REQUIREMENT - Please reproduce all entries word for word and omit their pictures.

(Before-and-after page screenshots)
★ ★ ★ ★ ★ ★ ★
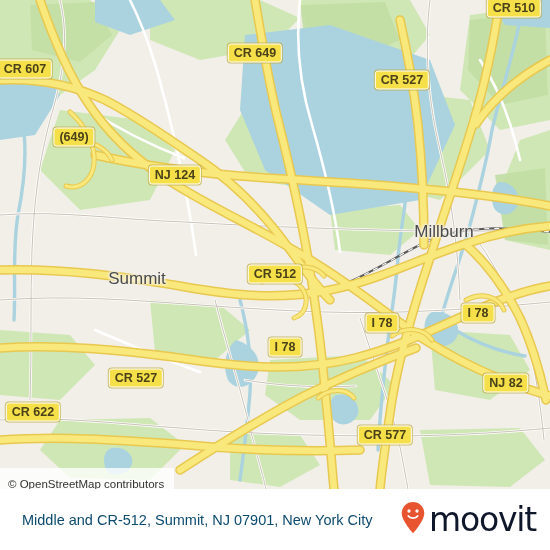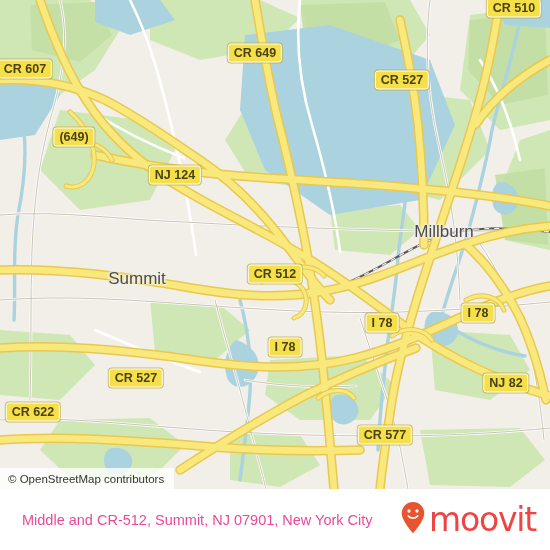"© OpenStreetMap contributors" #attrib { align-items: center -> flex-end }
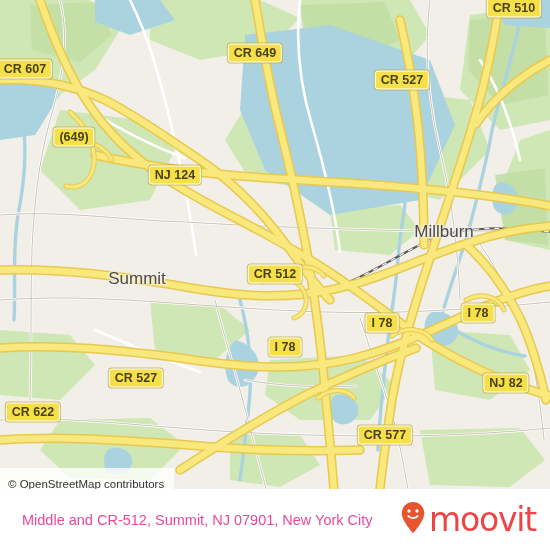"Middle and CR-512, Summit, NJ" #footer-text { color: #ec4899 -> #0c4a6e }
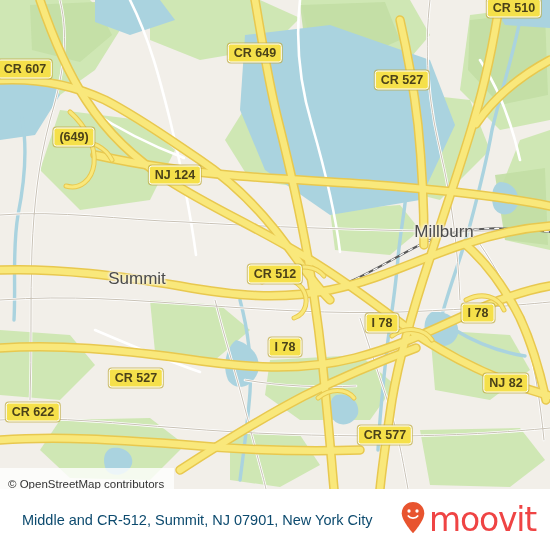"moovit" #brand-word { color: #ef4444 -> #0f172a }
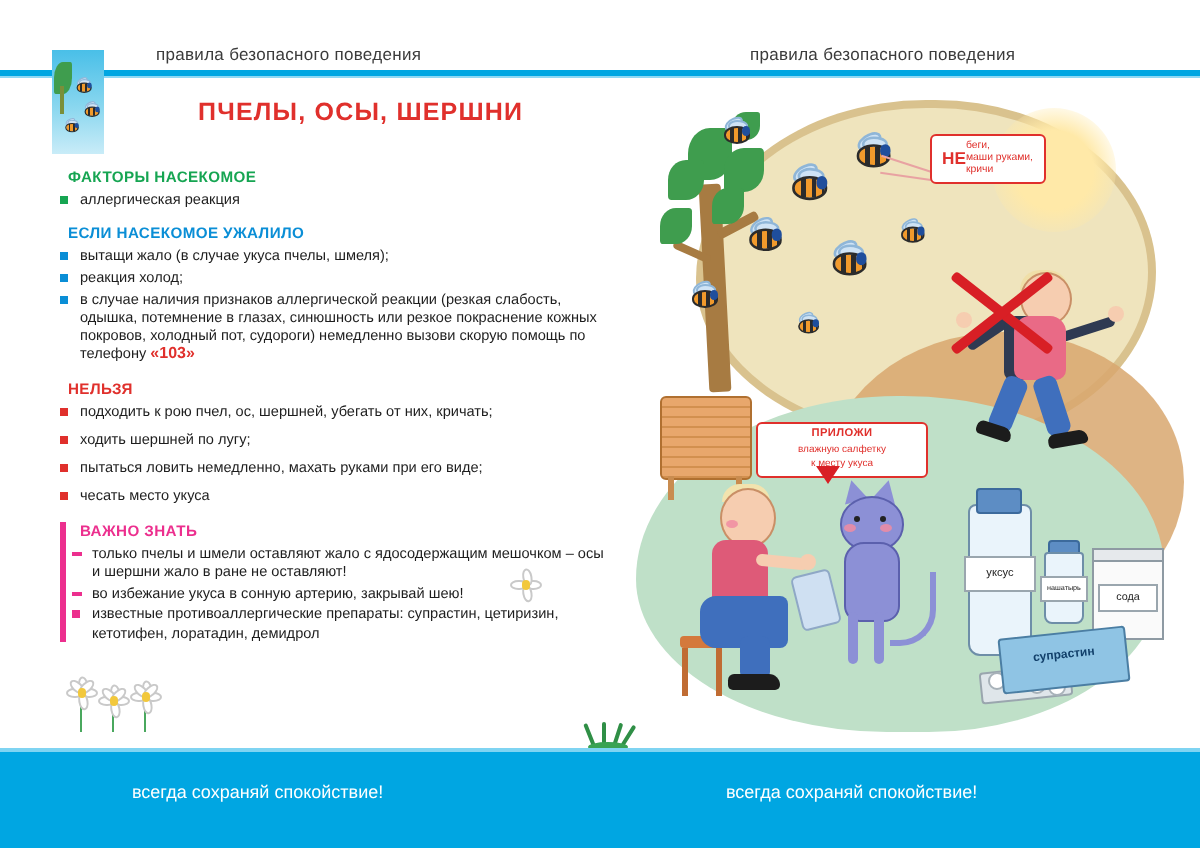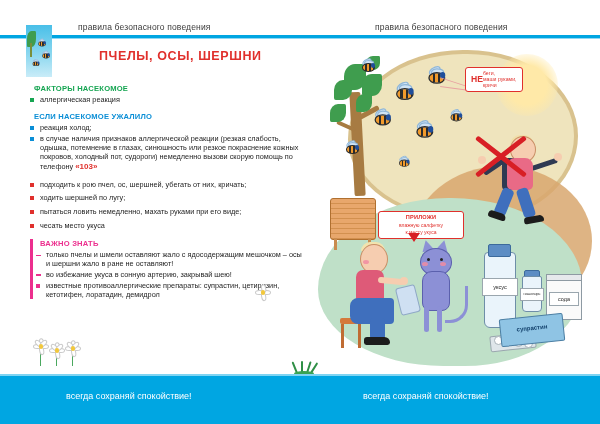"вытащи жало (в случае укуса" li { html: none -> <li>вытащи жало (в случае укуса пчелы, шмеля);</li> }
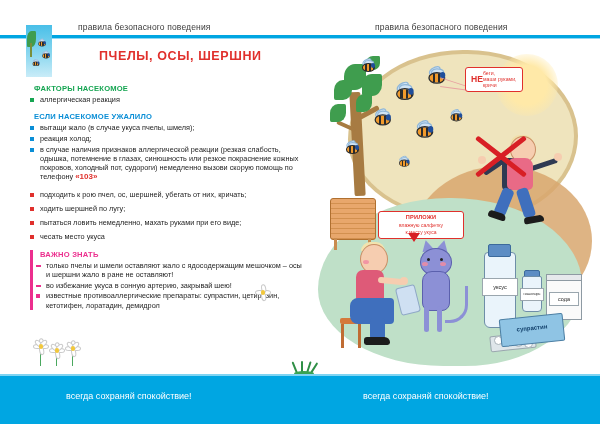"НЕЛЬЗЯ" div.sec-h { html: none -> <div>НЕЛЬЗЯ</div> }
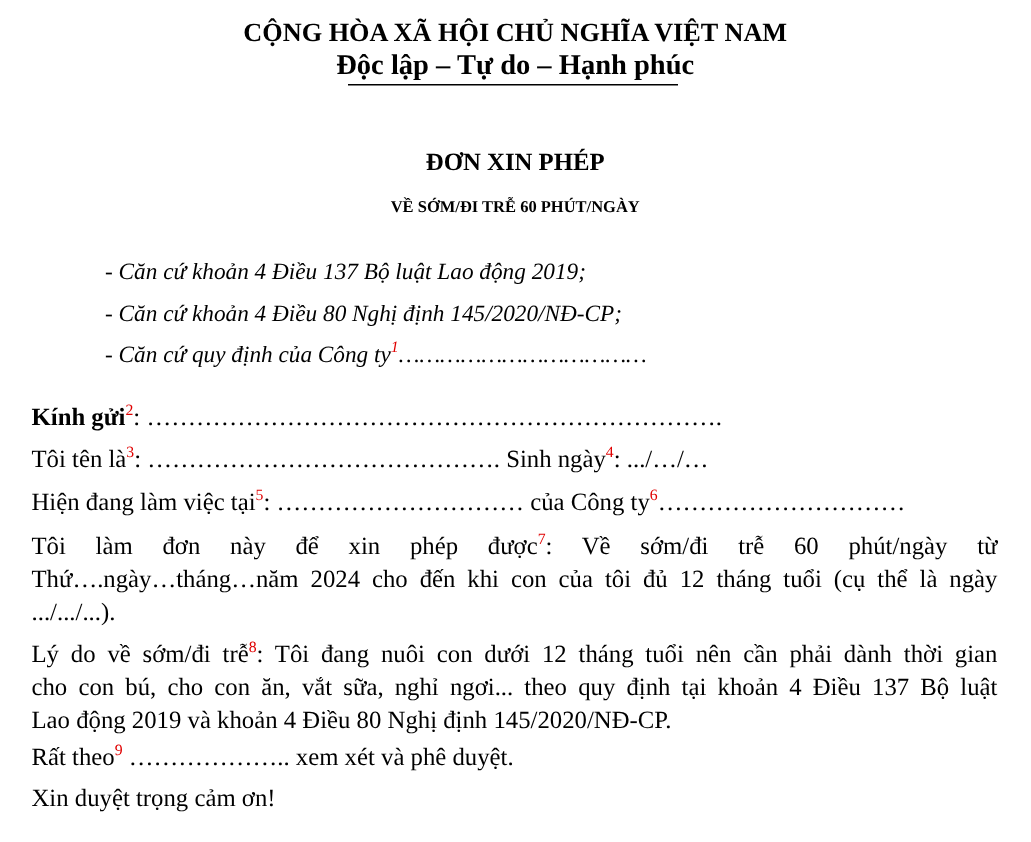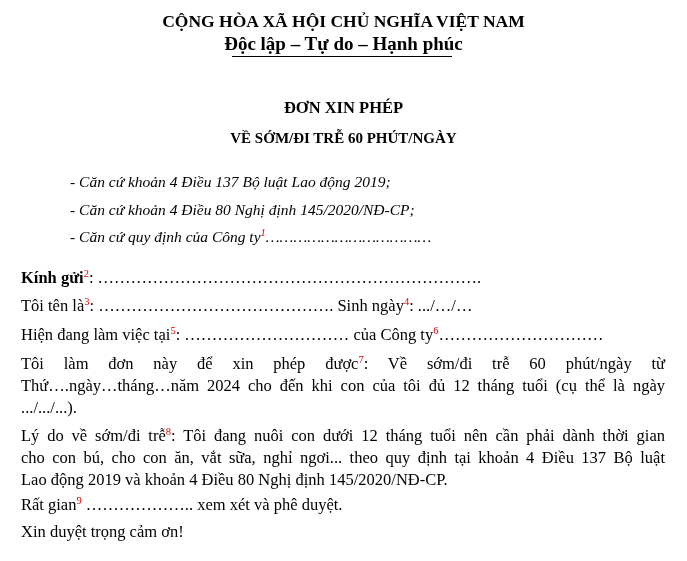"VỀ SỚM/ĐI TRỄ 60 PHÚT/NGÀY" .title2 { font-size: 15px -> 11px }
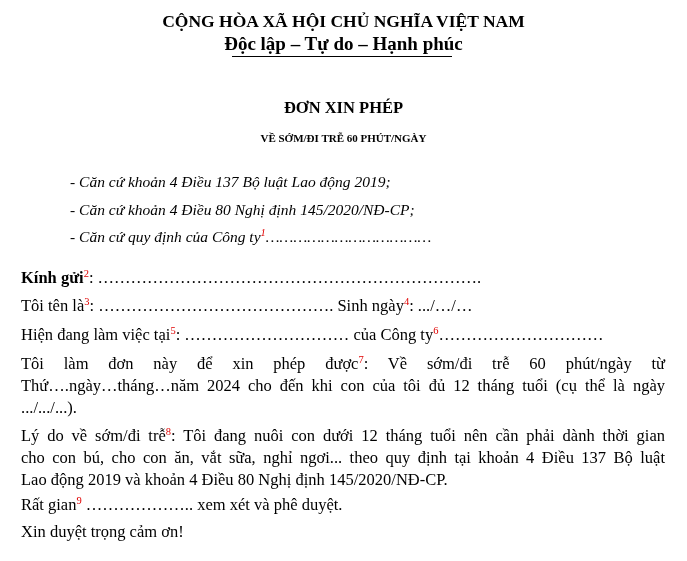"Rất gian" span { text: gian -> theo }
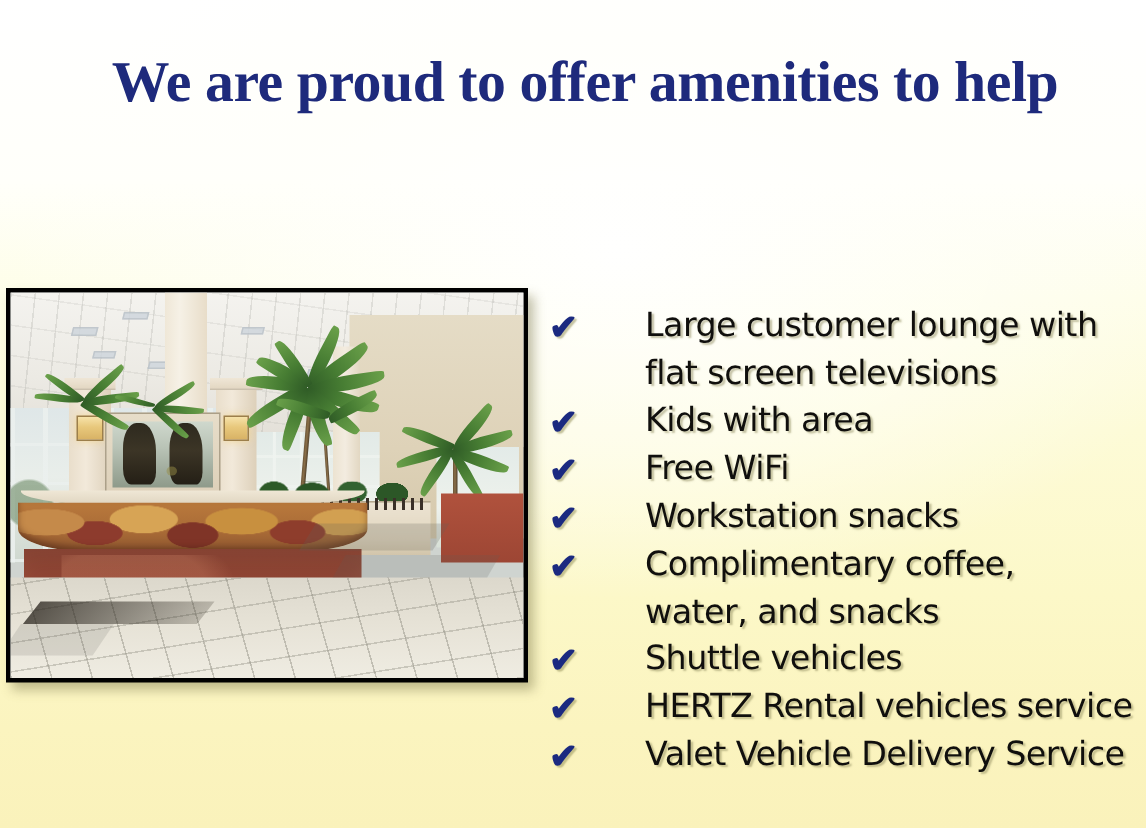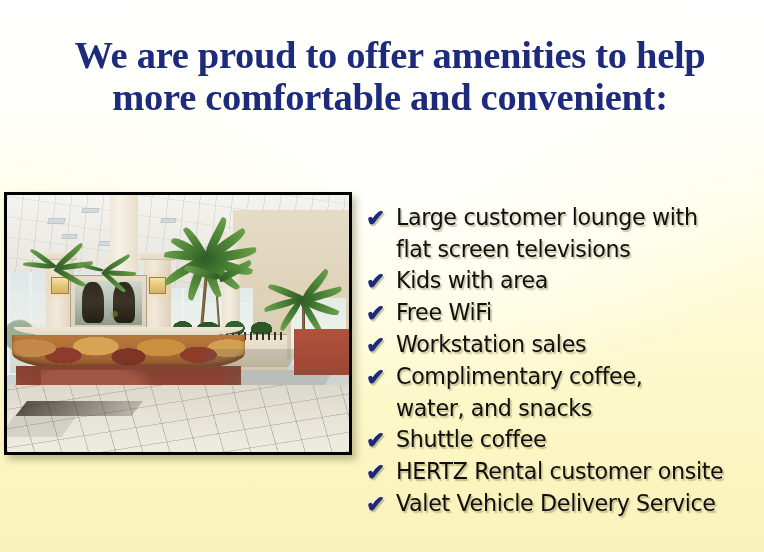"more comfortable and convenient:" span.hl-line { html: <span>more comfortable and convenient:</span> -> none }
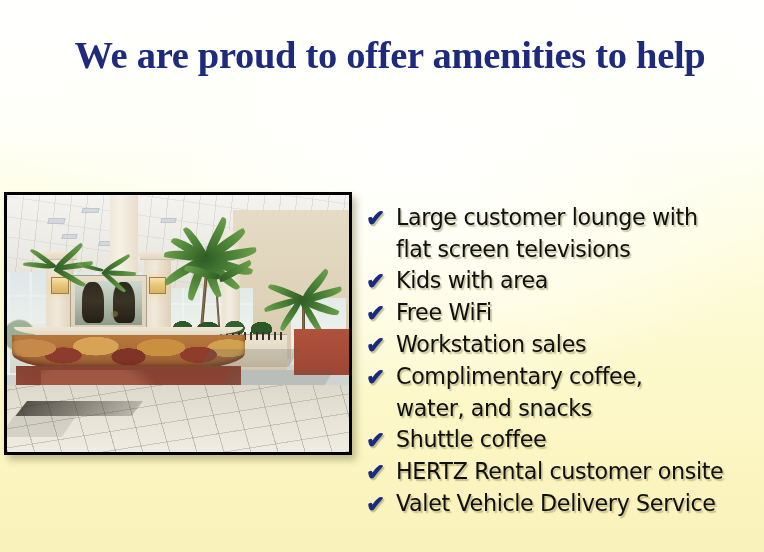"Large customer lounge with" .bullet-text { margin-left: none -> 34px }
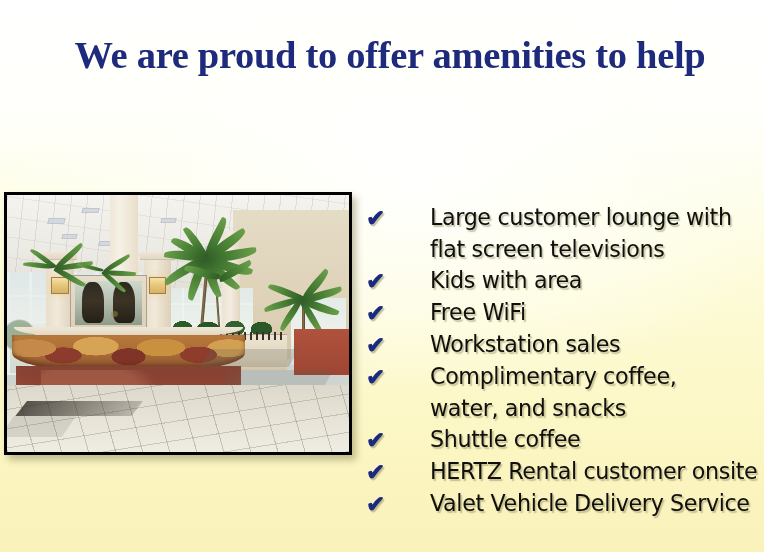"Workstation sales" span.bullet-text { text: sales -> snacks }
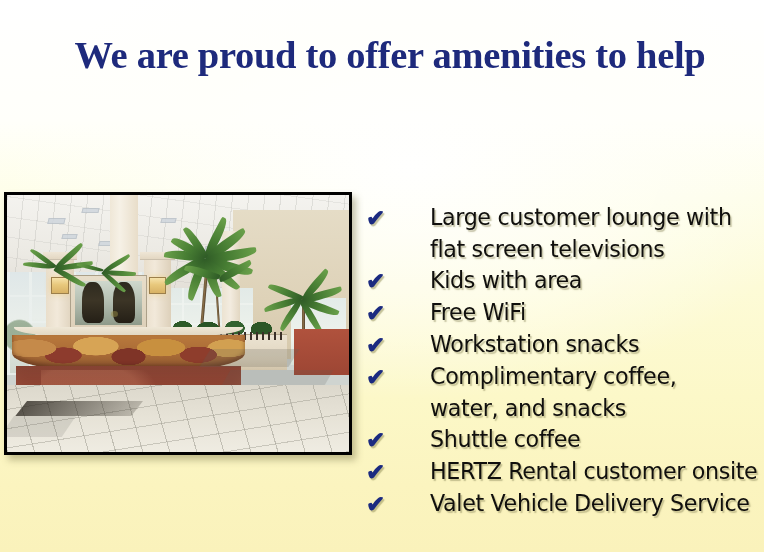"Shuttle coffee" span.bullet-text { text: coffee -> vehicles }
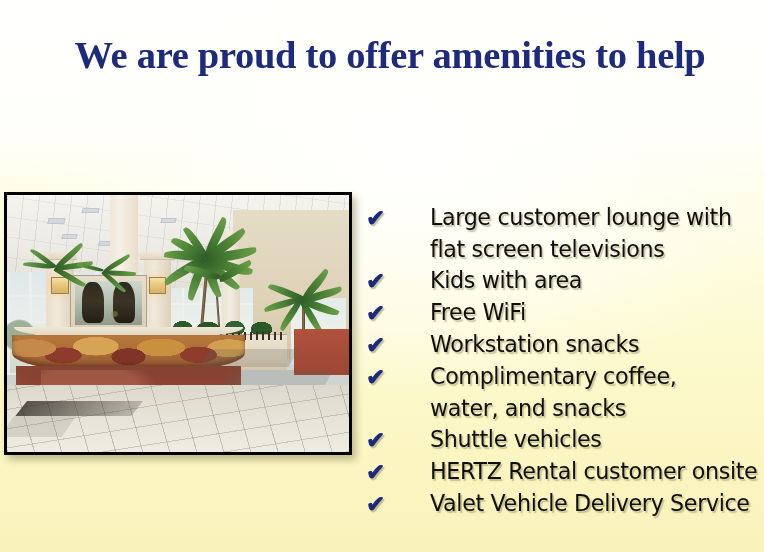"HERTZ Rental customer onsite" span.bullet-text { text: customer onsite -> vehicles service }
★ ★ ★ ★ ★ ★ ★
EXERCISE RESULT -
"© OpenStreetMap contributors" #attrib { align-items: center -> flex-end }
"Middle and CR-512, Summit, NJ" #footer-text { color: #ec4899 -> #0c4a6e }
"moovit" #brand-word { color: #ef4444 -> #0f172a }
"вытащи жало (в случае укуса" li { html: none -> <li>вытащи жало (в случае укуса пчелы, шмеля);</li> }
"НЕЛЬЗЯ" div.sec-h { html: none -> <div>НЕЛЬЗЯ</div> }
"VỀ SỚM/ĐI TRỄ 60 PHÚT/NGÀY" .title2 { font-size: 15px -> 11px }
"Rất gian" span { text: gian -> theo }
"more comfortable and convenient:" span.hl-line { html: <span>more comfortable and convenient:</span> -> none }
"Large customer lounge with" .bullet-text { margin-left: none -> 34px }
"Workstation sales" span.bullet-text { text: sales -> snacks }
"Shuttle coffee" span.bullet-text { text: coffee -> vehicles }
"HERTZ Rental customer onsite" span.bullet-text { text: customer onsite -> vehicles service }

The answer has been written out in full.